Não sei quando escutei pela primeira vez na minha vida que o esforço, a disciplina seriam condições primeiras para eu me tornar gente. Na boca de minha mãe saíam palavras encantadas: “você precisa estudar para ser alguém na vida”. Talvez de formas distintas, este mantra possa ser identificado como um dos eixos estruturantes da vida social brasileira. Pela voz dos/das estudantes vejo suas mães e revejo a minha mãe. Ali estão eles/elas em uma sala de aula, tentando fazer-se gente. É a meritocracia sendo incentivada desde sempre.

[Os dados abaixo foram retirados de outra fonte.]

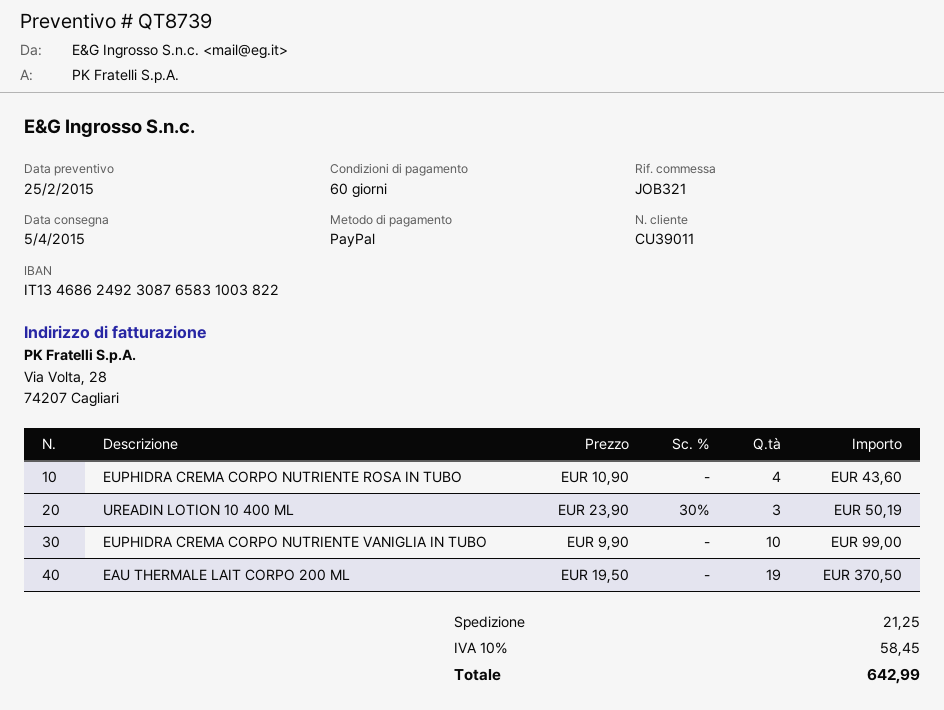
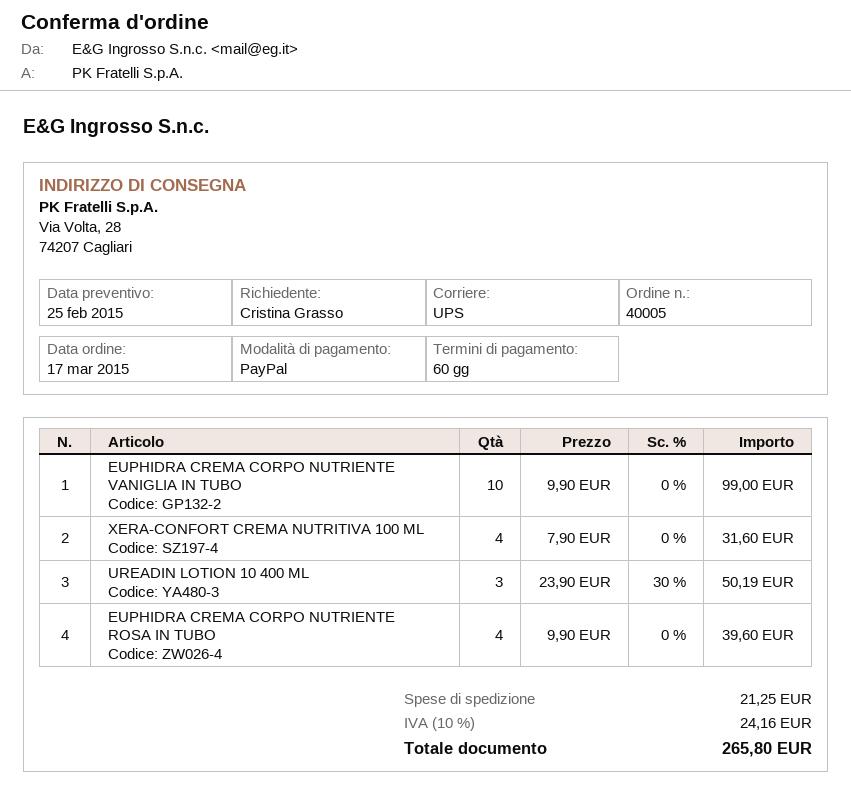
EUPHIDRA CREMA CORPO NUTRIENTE ROSA IN TUBO: 4 x 10.90 = 43.60 -> 4 x 9.90 = 39.60
EAU THERMALE LAIT CORPO 200 ML: 19 x 19.50 = 370.50 -> none
XERA-CONFORT CREMA NUTRITIVA 100 ML: none -> 4 x 7.90 = 31.60
tax: 10% = 58.45 -> 10% = 24.16
total: 642.99 -> 265.80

As reflexões que tenho realizado na minha trajetória acadêmica, inicialmente marcadas pelas teorias feministas, de certa forma, me liberaram dessa crença inicial que foi incorporada na fase da vida em que tudo que pai/mãe dizem é interiorizado como verdades absolutas. Quando, em algum momento de nossas vidas, nos damos conta de que há condições históricas, sociais e econômicas que antecedem ao nosso desejo, nos deparamos com dois caminhos possíveis para lidar com os dilemas ou rupturas com os valores interiorizados: ou fazemos o esforço para entender por que determinadas condições de possibilidades me foram negadas (por ser negra/negro, mulher, transexual, indígena) ou tentamos negociar individualmente com estas mesmas condições que limitam o nosso acesso aos bens materiais e simbólicos socialmente disputados. No primeiro caso, estamos diante de dilemas que se voltam para a história fora de nós. No segundo, somos nós, no mundo da vida, que tentamos sobreviver e “furar” o cerco das barreiras. É aqui, nesse segundo movimento, que a noção de meritocracia impera.

O que é meritocracia?

Meritocracia pode ser compreendida como um sistema de hierarquização e premiação baseado nos méritos pessoais de cada indivíduo. Etimologicamente, vem do latim meritum (mérito) e cracía (“poder”). O poder do mérito está assentado na suposição de qualidades individuais, resultado dos seus esforços e dedicações. Este termo foi utilizado pela primeira vez por Michael Young, no livro Rise of the Meritocracy (Levantar da Meritocracia), publicado em 1958. Nesse livro de Young, o mérito é entendido como um termo pejorativo, uma vez que se relacionava com a narração de uma sociedade que seria segregada, tendo como base dois principais aspectos: a inteligência (QI elevado) e um grande nível de esforço. As melhores posições hierárquicas estariam condicionadas às pessoas que apresentam os melhores valores educacionais, morais e aptidões técnicas ou profissionais específicas e qualificadas em determinada área.

O sistema meritocrático de recompensa é amplamente aplicado por empresas e organizações privada, mediante a valorização e premiação de profissionais que apresentam melhores produções, seja com aumentos de salário ou oferta de cargos superiores. A meritocracia nas empresas é uma forma de motivar os funcionários que se dedicam em suas funções em busca de alcançar melhores oportunidades como consequências dos méritos apresentados.

(*) Berenice Bento é professora do departamento de sociologia da Universidade de Brasília.